Free radicals are found to be associated with many diseases, including diabetes. In diabetes mellitus, the supplement of antioxidant agents show promising effect on the reverse of the oxidative stress biomarkers and diabetic complications [3]. Major antioxidant ability can be classified into two groups, hydrogen atom transfer and single electron transfer based assays. For in vitro antioxidant measurement, a single assay may not provide sufficient evidence for antioxidant potential of a compound. Therefore, in this study, the antioxidant activity of CE was assessed by different methods including DPPH, ABTS, and FRAP assays. DPPH, a stable organic nitrogen radical, is used to perform a simple technique assay. DPPH assay has been considered as a valid accurate and easy method to determine radical scavenging activity of antioxidants. However, the disadvantages of this method are (1) the cross interaction between DPPH radical and other radicals and (2) the time response curve to reach the final stable state is not linear with different ratios of antioxidant and DPPH [44]. In ABTS assay, the oxidant was generated by the reaction between ABTS ammonium and potassium persulfate. This assay has been used commonly in many laboratories although it costs time to prepare the radical. The FRAP assay is an electron transfer based assay. The oxidant involves many Fe (III) species and many metal chelators in food extract. The redox potential of Fe (III) salt in FRAP assay is comparable to ABTS in ABTS assay [45]. As shown in Table 2, the results from all methods used in this study were in agreement that the extract had quite strong antioxidant activity.
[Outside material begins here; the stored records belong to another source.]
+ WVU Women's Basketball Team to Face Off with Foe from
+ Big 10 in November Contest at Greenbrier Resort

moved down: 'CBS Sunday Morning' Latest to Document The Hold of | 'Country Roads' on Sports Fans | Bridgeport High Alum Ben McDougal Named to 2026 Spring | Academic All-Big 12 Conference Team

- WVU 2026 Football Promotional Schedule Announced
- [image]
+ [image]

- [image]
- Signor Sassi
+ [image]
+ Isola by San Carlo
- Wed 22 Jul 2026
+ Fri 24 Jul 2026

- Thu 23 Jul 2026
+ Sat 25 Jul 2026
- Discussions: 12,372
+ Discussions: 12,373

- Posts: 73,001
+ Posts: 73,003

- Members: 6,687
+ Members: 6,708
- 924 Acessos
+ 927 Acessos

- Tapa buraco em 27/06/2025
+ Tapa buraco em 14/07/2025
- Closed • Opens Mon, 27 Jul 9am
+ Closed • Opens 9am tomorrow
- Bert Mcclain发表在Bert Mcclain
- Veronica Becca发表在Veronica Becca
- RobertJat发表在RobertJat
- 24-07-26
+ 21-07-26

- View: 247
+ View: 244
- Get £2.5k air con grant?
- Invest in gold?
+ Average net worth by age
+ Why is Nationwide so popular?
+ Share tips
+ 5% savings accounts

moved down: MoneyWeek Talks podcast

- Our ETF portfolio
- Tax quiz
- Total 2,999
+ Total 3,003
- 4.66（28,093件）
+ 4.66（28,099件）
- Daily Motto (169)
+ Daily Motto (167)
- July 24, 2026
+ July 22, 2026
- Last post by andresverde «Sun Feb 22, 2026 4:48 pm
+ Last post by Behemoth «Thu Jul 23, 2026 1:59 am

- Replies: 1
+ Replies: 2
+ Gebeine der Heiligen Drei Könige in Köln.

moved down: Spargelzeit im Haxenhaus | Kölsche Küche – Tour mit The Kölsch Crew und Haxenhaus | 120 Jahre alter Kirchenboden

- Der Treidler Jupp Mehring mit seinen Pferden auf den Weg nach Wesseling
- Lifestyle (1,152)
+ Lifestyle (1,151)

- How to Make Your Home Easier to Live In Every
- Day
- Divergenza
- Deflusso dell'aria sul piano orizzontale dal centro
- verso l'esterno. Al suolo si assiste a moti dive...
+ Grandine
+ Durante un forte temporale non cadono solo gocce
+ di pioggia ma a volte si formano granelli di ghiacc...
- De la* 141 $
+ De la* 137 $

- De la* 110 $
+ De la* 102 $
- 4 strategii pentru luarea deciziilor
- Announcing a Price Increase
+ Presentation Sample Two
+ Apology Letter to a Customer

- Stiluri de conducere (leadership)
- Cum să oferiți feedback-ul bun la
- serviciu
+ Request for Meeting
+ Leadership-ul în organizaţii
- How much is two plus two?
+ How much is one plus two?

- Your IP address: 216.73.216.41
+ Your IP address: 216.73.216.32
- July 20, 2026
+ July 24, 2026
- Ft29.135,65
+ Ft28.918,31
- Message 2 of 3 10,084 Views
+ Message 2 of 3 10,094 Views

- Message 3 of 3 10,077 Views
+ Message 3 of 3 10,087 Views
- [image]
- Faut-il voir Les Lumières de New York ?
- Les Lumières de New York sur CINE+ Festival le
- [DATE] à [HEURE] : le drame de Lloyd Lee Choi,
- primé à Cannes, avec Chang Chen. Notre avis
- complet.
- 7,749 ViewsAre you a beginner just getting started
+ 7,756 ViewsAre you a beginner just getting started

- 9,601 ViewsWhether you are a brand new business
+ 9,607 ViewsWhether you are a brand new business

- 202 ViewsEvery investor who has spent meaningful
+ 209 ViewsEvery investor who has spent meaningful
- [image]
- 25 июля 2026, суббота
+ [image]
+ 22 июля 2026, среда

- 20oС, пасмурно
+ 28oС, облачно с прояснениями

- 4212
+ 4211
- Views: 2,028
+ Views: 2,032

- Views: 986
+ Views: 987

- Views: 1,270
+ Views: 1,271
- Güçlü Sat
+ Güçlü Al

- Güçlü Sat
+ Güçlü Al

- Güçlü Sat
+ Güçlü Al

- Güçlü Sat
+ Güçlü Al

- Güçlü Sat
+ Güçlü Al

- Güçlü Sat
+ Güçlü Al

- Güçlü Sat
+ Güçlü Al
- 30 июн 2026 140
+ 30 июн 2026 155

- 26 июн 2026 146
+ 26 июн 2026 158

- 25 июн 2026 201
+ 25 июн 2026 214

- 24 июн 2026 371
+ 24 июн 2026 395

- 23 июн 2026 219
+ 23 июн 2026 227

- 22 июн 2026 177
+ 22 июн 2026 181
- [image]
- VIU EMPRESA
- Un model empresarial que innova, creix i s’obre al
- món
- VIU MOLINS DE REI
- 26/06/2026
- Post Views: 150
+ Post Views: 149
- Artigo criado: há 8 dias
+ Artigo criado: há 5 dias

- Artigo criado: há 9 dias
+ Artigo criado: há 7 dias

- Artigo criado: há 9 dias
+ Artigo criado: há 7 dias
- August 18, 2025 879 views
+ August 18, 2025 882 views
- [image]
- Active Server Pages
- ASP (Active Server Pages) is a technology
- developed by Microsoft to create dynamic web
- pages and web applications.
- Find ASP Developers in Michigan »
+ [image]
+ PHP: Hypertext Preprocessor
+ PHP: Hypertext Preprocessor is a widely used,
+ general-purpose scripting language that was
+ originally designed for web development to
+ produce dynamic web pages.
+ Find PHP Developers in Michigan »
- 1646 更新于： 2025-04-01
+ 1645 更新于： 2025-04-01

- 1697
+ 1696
Phytochemical analysis of CE obtained from this study showed the presence of phenols, tannin, glycosides, terpenoids, and saponin of which the antidiabetic effects have been established [46,47,48,49]. The extract contains great amounts of phenolic compounds (871.75 ± 10.41 mg GAE/g extract) and had high antioxidant potential comparable to antioxidant power of the standard antioxidant ascorbic acid and butylated hydroxytoluene (Table 2). These results agree with previous report that high phenolic content was correlated with strong antioxidant activity [48]. It can be anticipated that the antioxidant activity of CE may be beneficial in the long-term treatment of diabetic patients. Nine polyphenolic compounds, (+)-catechin, (+)-gallocatechin, (−)-epigallocatechin, quercetin, quercitrin, isoquercitrin, myricitrin, gallic acid and (−)-epicatechin were isolated from fruit of C. cainito [49]. Others including ursolic acid, β-sitosterol, lupeol and gallic acid were extracted from the leaves [50]. It has been demonstrated that these compounds possess antidiabetic activity [51,52,53,54]. In terms of the compositions of C. cainito stem bark, there is lack of information. Phytochemical verification and identification of the active ingredients responsible for its antidiabetic activity need further investigation.

Conclusion

In conclusion, the aqueous extract from C. cainito stem bark possesses a strong in vitro antioxidant activity and in vivo antidiabetic effects. It is postulated that the mechanism of action contributing the acute anti-hyperglycemic effect of the extract is the enhancement of glucose uptake by the muscles. Moreover, the extract was also found to possess strong α-glucosidase inhibitory effect which may contribute to its anti-hyperglycemic action when used in diabetic patients. The results obtained in the present study provide scientific rationale to corroborate the use of C. cainito stem bark for its traditional diabetic treatment.